La experiencia se diseminó a 90 productores, con 70 mil hectáreas, que están recuperando la fertilidad de los suelos y varios de ellos ya aplican al mercado de carbono. “Ingresaron a un programa de captura neta, tras haber medido el stock inicial de ese compuesto orgánico. Y mediante un proceso de auditoría y certificación, comenzarán a cobrar bonos en 2024. Será noticia el año que viene”, adelantó la MV Virginia Mazzuca, responsable de la unidad experimental.
Los campos mixtos también avanzaron para sortear la seca y quienes pastorean cultivos de cobertura, comiendo el 60 a 70% del total, pudieron validar la sustentabilidad de la práctica.
Un estudio del INTA Pergamino evaluó durante cuatro años el desempeño de novillitos británicos recriados sobre forrajeras de alta digestibilidad, integradas a cultivos de soja y maíz en rotación. “Aún durante la sequía extrema, se obtuvieron 3.500 kg de MS/año y ganancias de peso superiores a un kilo por animal/día, sin suplementación, manteniendo los nutrientes del suelo. Además, medimos menores emisiones de metano que los estándares internacionales”, explicó el Ing. Agr. Juan Mattera, uno de los investigadores que lideró el trabajo buscando respaldar la producción de carne en equilibrio con los servicios ambientales.
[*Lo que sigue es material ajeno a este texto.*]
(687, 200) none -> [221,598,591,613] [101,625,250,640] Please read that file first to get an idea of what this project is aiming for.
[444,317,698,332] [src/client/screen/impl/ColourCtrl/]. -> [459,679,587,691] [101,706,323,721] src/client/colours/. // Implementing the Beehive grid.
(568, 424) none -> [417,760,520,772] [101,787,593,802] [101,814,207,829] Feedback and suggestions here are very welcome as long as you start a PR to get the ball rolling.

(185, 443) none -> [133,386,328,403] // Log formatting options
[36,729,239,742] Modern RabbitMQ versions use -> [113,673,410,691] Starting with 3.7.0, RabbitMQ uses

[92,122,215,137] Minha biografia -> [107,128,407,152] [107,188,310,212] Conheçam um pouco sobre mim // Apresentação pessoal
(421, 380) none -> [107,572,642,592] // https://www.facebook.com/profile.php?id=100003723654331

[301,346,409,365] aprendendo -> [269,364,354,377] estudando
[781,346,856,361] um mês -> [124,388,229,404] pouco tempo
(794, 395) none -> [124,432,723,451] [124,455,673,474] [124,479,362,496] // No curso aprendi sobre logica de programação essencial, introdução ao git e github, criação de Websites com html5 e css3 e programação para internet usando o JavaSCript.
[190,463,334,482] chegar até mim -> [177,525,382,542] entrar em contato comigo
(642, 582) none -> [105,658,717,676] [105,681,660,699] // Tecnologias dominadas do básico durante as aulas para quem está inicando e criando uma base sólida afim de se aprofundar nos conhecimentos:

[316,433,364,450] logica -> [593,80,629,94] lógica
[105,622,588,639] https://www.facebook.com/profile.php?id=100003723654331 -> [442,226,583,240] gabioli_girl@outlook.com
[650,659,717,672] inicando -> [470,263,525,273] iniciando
La comunicación crea valor
El ida y vuelta de información entre productores, técnicos, científicos, industriales y analistas de mercado se vio reflejado en la performance de Valor Carne, que en 2023 cumplió 10 años de labor ininterrumpida con la premisa de que “la comunicación crea valor”. En los primeros 11 meses se registraron casi 600 mil vistas de página en nuestra web por mes, casi duplicando los registros de 2022.
En tanto, las notas más leídas del año son representativas de la creciente importancia de la ciencia en una ganadería atenta a producir en forma sustentable.
Una de ellas, “Cómo se prepara Australia para tener pasto en sequías”, refiere a un programa que desarrolla forrajeras para una región donde la disminución de las lluvias está convirtiendo zonas ganaderas en marginales. Iniciado hace más de 20 años, recién ahora está lanzando materiales al mercado, un ejemplo de los plazos que se requieren para brindar soluciones al productor de carne.
Otra de las notas favoritas, “Un científico europeo propone incorporar ganado para cuidar el ambiente”, tuvo más de 90 mil lecturas. Ahí, lo llamativo, es que, a contramano de la sociedad verde, el Dr. Gilles Lemaire, investigador referente del INRA de Francia, destaca los sistemas mixtos por los efectos del bovino en el reciclaje de nutrientes y en la fertilidad de los suelos, que reducen las emisiones por uso de fertilizantes. Y sostiene que “el metano es el precio a pagar para beneficiarse de este servicio altamente eficiente”. Una palmadita en la espalda a los sistemas productivos locales.
Volviendo al marco nacional, hoy, ante un gobierno que propone paradigmas institucionales inéditos, vertiginosos, desde Valor Carne pensamos se pueden esperar buenos horizontes para la cadena de ganados y carnes, en la medida que se cumplan las promesas de campaña, en cuanto a una macroeconomía equilibrada y libertad para operar con transparencia en materia de inversiones, agregado de valor, generación de empleo y exportaciones.